11. The learned counsel further submitted that the rule of ‘presumption’ regarding disability is no longer part of the Entitlement Rules, 2008. It was pointed out that such a presumption existed under Rule 5 of the Entitlement Rules, 1982, which established a general presumption that a member of the Armed Forces is deemed to have been in sound physical and mental health upon entering service, unless any physical disability was noted or recorded at the time of enlistment. Furthermore, if an individual is discharged on medical grounds, it is to be presumed that the deterioration in health occurred due to service conditions.

12. We have considered the submissions made by the learned counsel for the petitioners.

13. At the outset, it becomes relevant to note the opinion of the RMB, which is as under: “ PART VII OPINION OF THE MEDICAL BOARD

1. Please endorse diseases/disabilities in chronological order of occurrence Disability Attributable to service (Y/N) Aggravated by service (Y/N)

DETAILED JUSTIFICATION DIABETES MELLITUS TYPE-2 (E11)

8,448 characters total

NO NO The disability is neither attributable nor aggravated by military service as per para 26 chapter VI of G.M.O.-2008. Note: 1. A detailed justification regarding the board‟s recommendations on the entitlement for each disease/disability must be provided sequentially especially in NANA cases as per enclosed Appendix „A‟.

2. In case of multiple disabilities or inadequate space, do not paste over the opinion, an additional sheet should be attached instead, providing a detailed justification, which is authenticated by the President and all members of the Medical Board.

3. In case the medical board differs in opinion from the previous medical board, a detailed justification explaining the reasons to differ should be brought out clearly.

4. A disability cannot simultaneously be both attributable to or aggravated by military service, only one or neither of which will apply.”

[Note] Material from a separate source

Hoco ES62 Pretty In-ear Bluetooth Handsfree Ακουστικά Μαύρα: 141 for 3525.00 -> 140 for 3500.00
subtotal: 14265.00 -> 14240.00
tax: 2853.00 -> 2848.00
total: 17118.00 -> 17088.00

14. Even in Appendix A to the RMB, there is only a vague statement that the disability suffered by the respondent is not related to service. No reason for reaching this conclusion is, however, stated.

15. From the above, it emerges that the RMB has merely stated that the disability is neither attributable to nor aggravated by military service, without stating any reasons for the said opinion.

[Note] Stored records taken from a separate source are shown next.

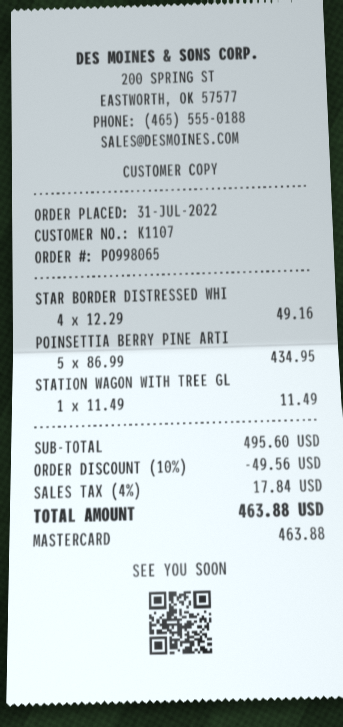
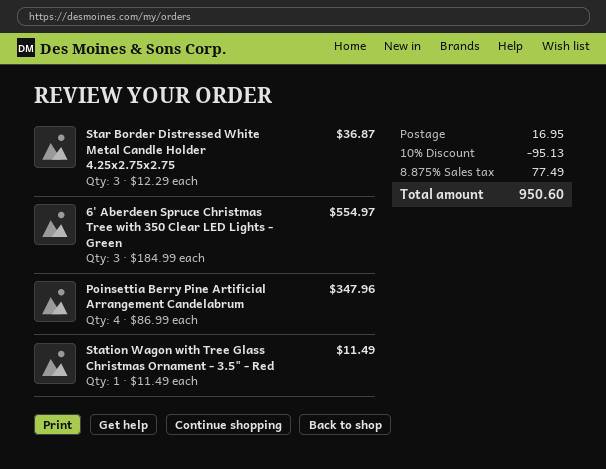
STAR BORDER DISTRESSED WHI: 4 x 12.29 = 49.16 -> 3 x 12.29 = 36.87
POINSETTIA BERRY PINE ARTI: 5 x 86.99 = 434.95 -> 4 x 86.99 = 347.96
6' Aberdeen Spruce Christmas Tree with 350 Clear LED Lights - Green: none -> 3 x 184.99 = 554.97
discount: 10% = 49.56 -> 10% = 95.13
shipping: none -> 16.95
tax: 4% = 17.84 -> 8.875% = 77.49
total: 463.88 -> 950.60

16. At this stage, it becomes relevant to note the decision of the Coordinate Bench of this Court in Union of India & Ors. v. Ex Sub Gawas Anil Madso, 2025:DHC:2021-DB, wherein it was held that the onus remains on the RMB to substantiate its opinion with cogent reasons. The relevant portion reads as under:

“ 80. Even then, the responsibility would remain with the RMB to demonstrate, in its Report, with cogent reasons to be stated in the Report that, though the disease was not present at the time of induction of the officer in service, it was equally not attributable to the military service undergone by the officer. This would require, in its wake, the Report to fix attributability of the disease on some other factor, other than the military service being undergone by the officer. The RMB cannot seek to content itself with a bald statement that, in its opinion, the disease or ailment, though contracted during the tenure of military service of the officer, was not attributable to such service……”

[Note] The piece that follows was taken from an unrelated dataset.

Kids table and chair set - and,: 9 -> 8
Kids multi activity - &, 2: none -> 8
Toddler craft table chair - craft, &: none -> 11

17. The same has also been observed by us in the judgment of Union of India & Ors. v. Col Balbir Singh (Retd.), 2025:DHC:5082-DB.

18. In the present case, the RMB has given no reasons for holding that the disability is neither attributable to nor aggravated by military service. In view of the above, the learned Tribunal has rightly set aside the findings of the RMB and granted the respondent the disability element of pension. We find no infirmity in the order passed by the learned Tribunal.

19. Accordingly, the present petition is dismissed. The pending application also stands disposed of.